## Task goal:
Print, exactly as written, the line containing "- ☐ Modifier" and every line after it, ending with the final line of the data below.

## Information:
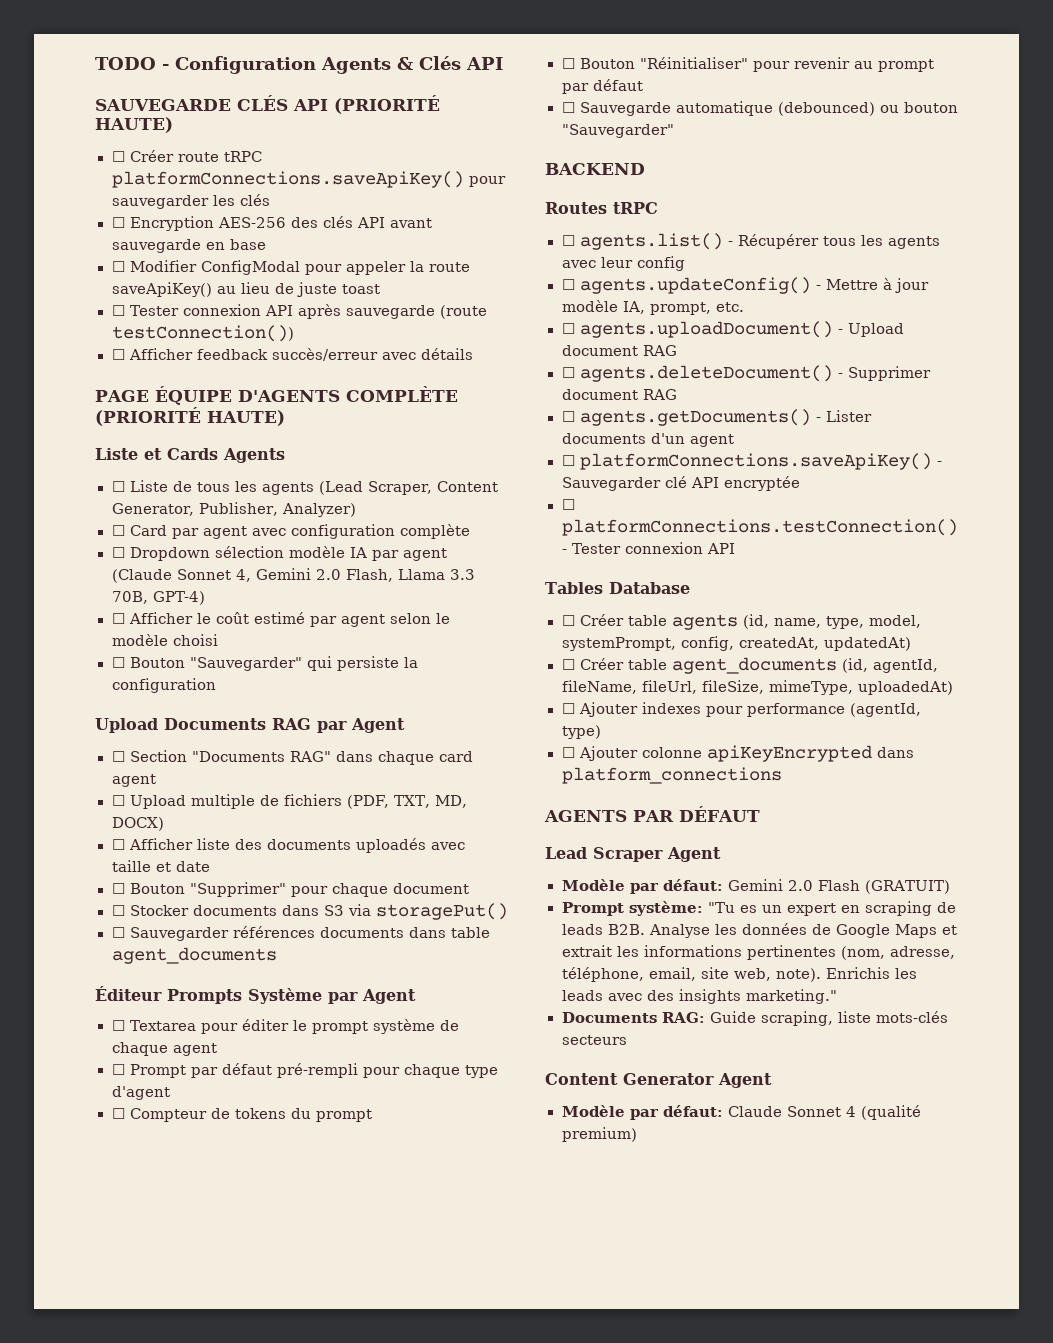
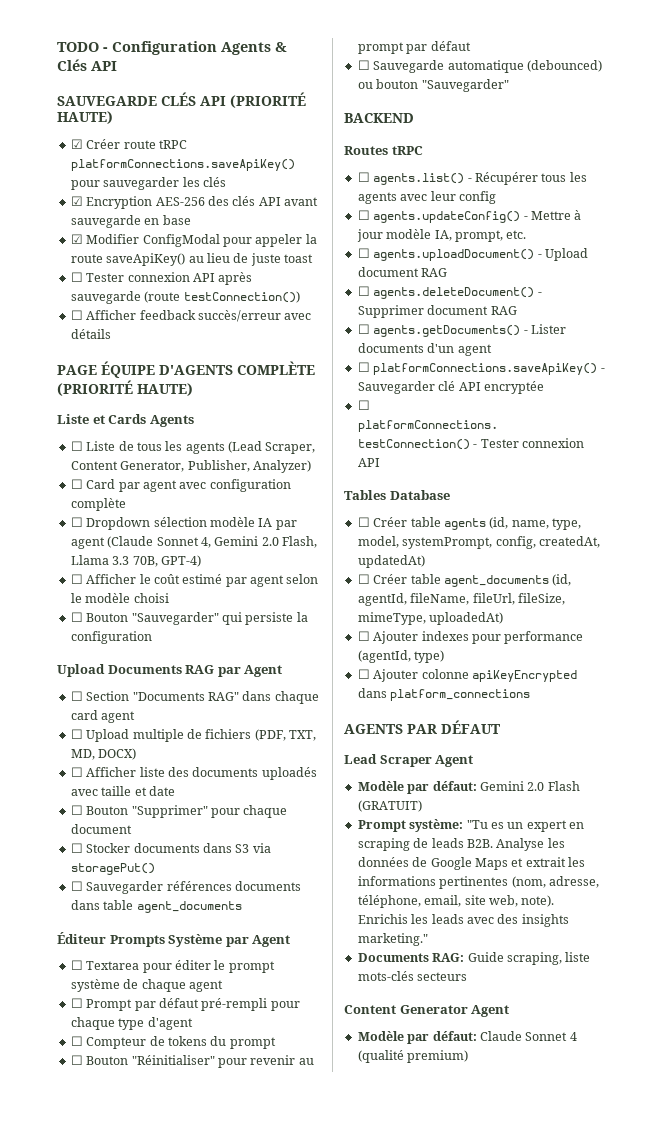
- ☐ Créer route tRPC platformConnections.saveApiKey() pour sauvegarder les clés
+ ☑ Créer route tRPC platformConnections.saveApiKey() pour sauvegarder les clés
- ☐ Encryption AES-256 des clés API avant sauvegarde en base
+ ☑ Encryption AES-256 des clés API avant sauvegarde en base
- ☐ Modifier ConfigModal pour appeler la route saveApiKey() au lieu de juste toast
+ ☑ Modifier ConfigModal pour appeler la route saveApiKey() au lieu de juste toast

## Answer space:
- ☐ Modifier ConfigModal pour appeler la route saveApiKey() au lieu de juste toast
+ ☑ Modifier ConfigModal pour appeler la route saveApiKey() au lieu de juste toast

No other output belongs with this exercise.